» **Web interface edit records**:
------------------------------------------------------------

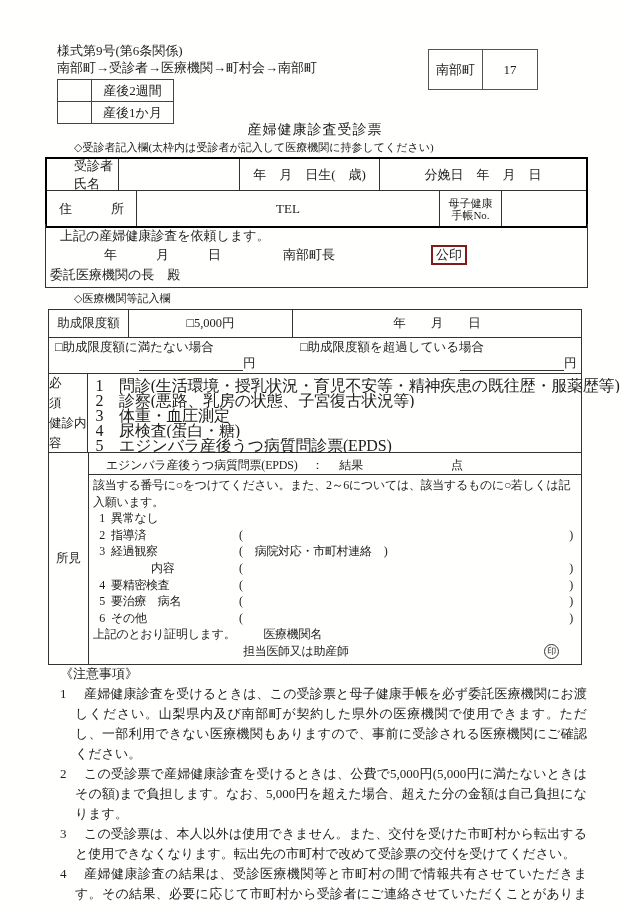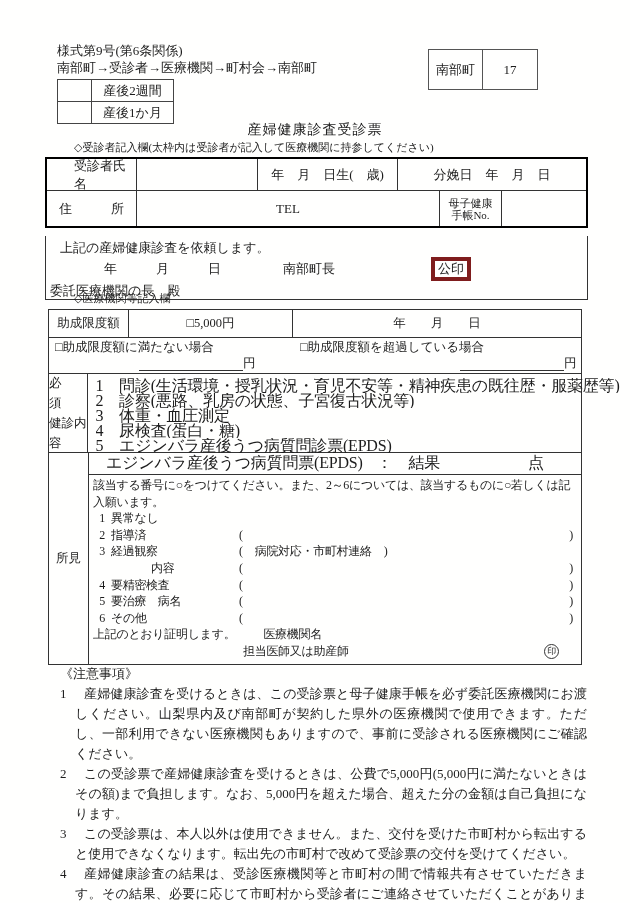--- a/index.html
+++ b/index.html
@@ -41,7 +41,7 @@
   .t1 .row2{height:35px;}
   .t1 .c{display:flex;align-items:center;justify-content:center;}
   .br{border-right:1px solid #333;}
-  .c-name{width:90px;padding-left:27px;}
+  .c-name{width:72px;padding-left:27px;}
   .c-nameblank{width:121px;}
   .c-birth{width:140px;}
   .c-deliv{flex:1;}

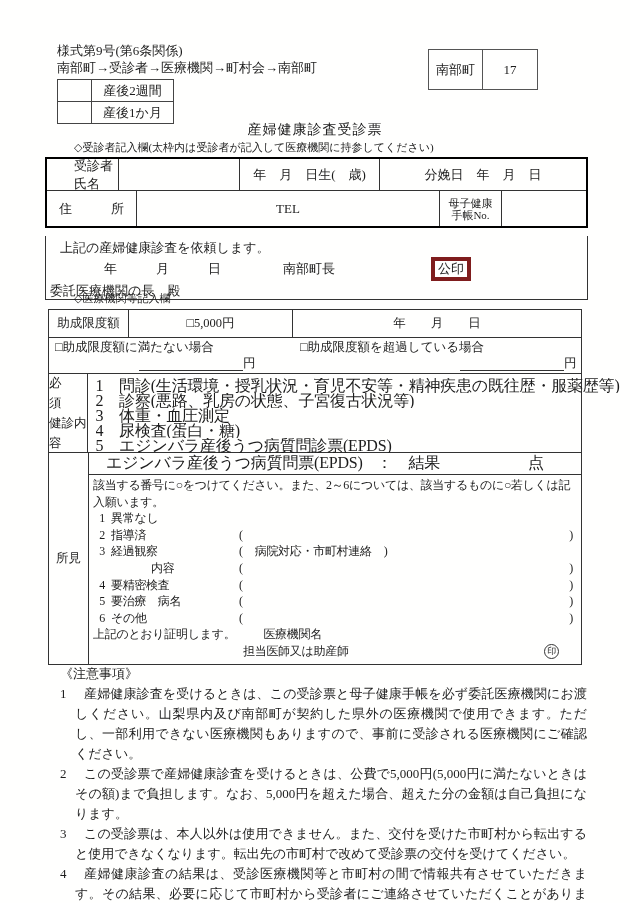--- a/index.html
+++ b/index.html
@@ -52,7 +52,7 @@
 
   
   .req-box{position:absolute;left:45px;top:224px;width:543px;height:64px;
-           border:1px solid #333;border-top:none;padding-top:3px;margin-top:12px;}
+           border:1px solid #333;border-top:none;padding-top:3px;}
   .req-l1{padding-left:14px;line-height:18px;}
   .req-l2{display:flex;align-items:center;line-height:20px;}
   .req-date{margin-left:58px;}

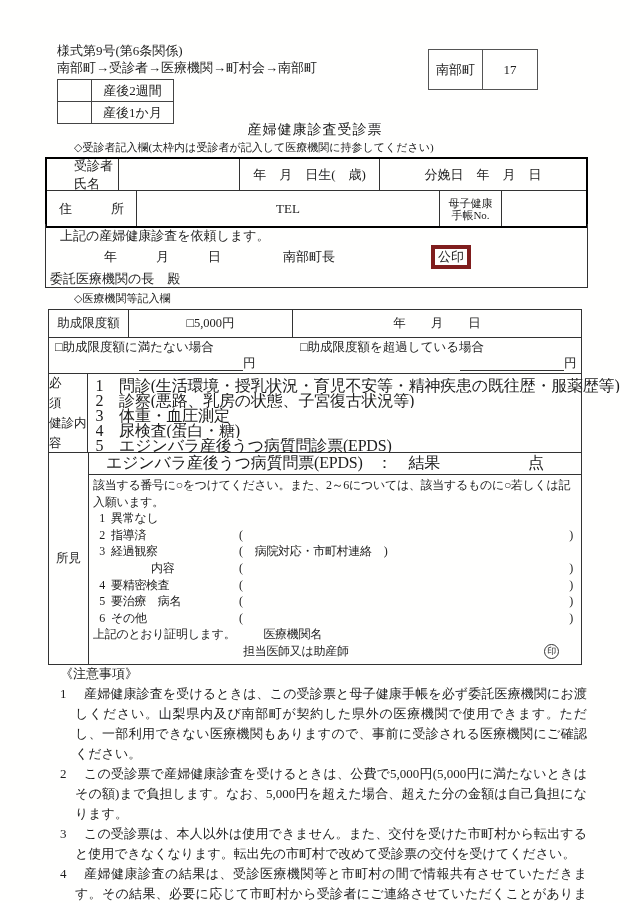--- a/index.html
+++ b/index.html
@@ -57,7 +57,7 @@
   .req-l2{display:flex;align-items:center;line-height:20px;}
   .req-date{margin-left:58px;}
   .req-mayor{margin-left:62px;}
-  .kouin{border:4px solid #7f1d1d;padding:0 3px;margin-left:96px;line-height:16px;}
+  .kouin{border:2px solid #7f1d1d;padding:0 3px;margin-left:96px;line-height:16px;}
   .req-l3{padding-left:4px;line-height:20px;}
 
   

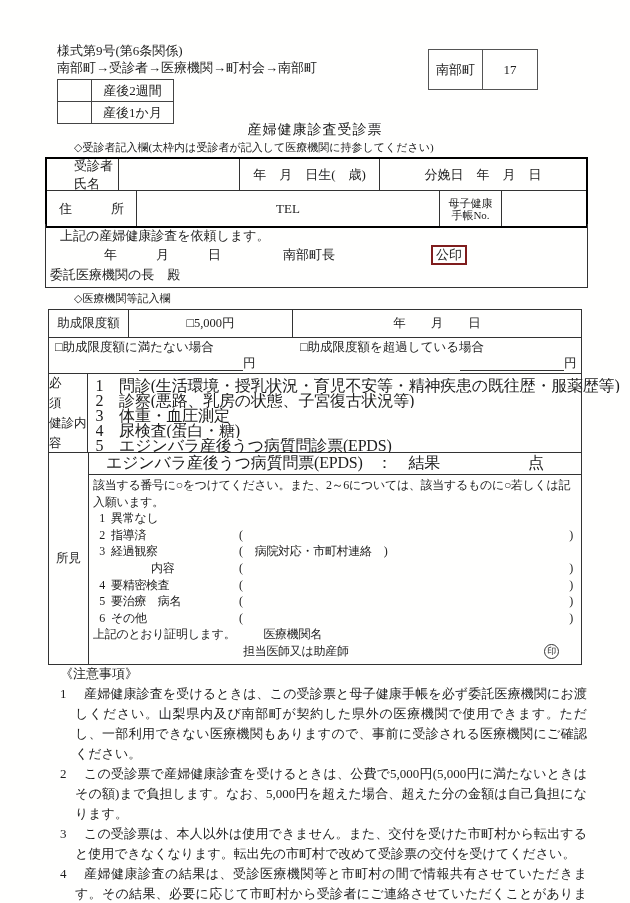--- a/index.html
+++ b/index.html
@@ -85,7 +85,7 @@
   .cD1{width:40px;}
   .cD2{flex:1;display:block;}
   .epds-row{height:22px;border-bottom:1px solid #333;display:flex;align-items:flex-end;padding-left:17px;
-            font-size:16px;letter-spacing:-0.2px;font-family:Liberation Serif, serif;}
+            font-size:12px;letter-spacing:-0.2px;font-family:Liberation Serif, serif;}
   .epds-colon{margin-left:14px;}
   .epds-result{margin-left:16px;}
   .epds-unit{margin-left:88px;}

------------------------------------------------------------

» **Assignment**: Above are the records; copy every one of them exactly and omit the images.

» **Solution to this problem**:
--- a/index.html
+++ b/index.html
@@ -41,7 +41,7 @@
   .t1 .row2{height:35px;}
   .t1 .c{display:flex;align-items:center;justify-content:center;}
   .br{border-right:1px solid #333;}
-  .c-name{width:90px;padding-left:27px;}
+  .c-name{width:72px;padding-left:27px;}
   .c-nameblank{width:121px;}
   .c-birth{width:140px;}
   .c-deliv{flex:1;}

--- a/index.html
+++ b/index.html
@@ -52,7 +52,7 @@
 
   
   .req-box{position:absolute;left:45px;top:224px;width:543px;height:64px;
-           border:1px solid #333;border-top:none;padding-top:3px;margin-top:12px;}
+           border:1px solid #333;border-top:none;padding-top:3px;}
   .req-l1{padding-left:14px;line-height:18px;}
   .req-l2{display:flex;align-items:center;line-height:20px;}
   .req-date{margin-left:58px;}

--- a/index.html
+++ b/index.html
@@ -57,7 +57,7 @@
   .req-l2{display:flex;align-items:center;line-height:20px;}
   .req-date{margin-left:58px;}
   .req-mayor{margin-left:62px;}
-  .kouin{border:4px solid #7f1d1d;padding:0 3px;margin-left:96px;line-height:16px;}
+  .kouin{border:2px solid #7f1d1d;padding:0 3px;margin-left:96px;line-height:16px;}
   .req-l3{padding-left:4px;line-height:20px;}
 
   

--- a/index.html
+++ b/index.html
@@ -85,7 +85,7 @@
   .cD1{width:40px;}
   .cD2{flex:1;display:block;}
   .epds-row{height:22px;border-bottom:1px solid #333;display:flex;align-items:flex-end;padding-left:17px;
-            font-size:16px;letter-spacing:-0.2px;font-family:Liberation Serif, serif;}
+            font-size:12px;letter-spacing:-0.2px;font-family:Liberation Serif, serif;}
   .epds-colon{margin-left:14px;}
   .epds-result{margin-left:16px;}
   .epds-unit{margin-left:88px;}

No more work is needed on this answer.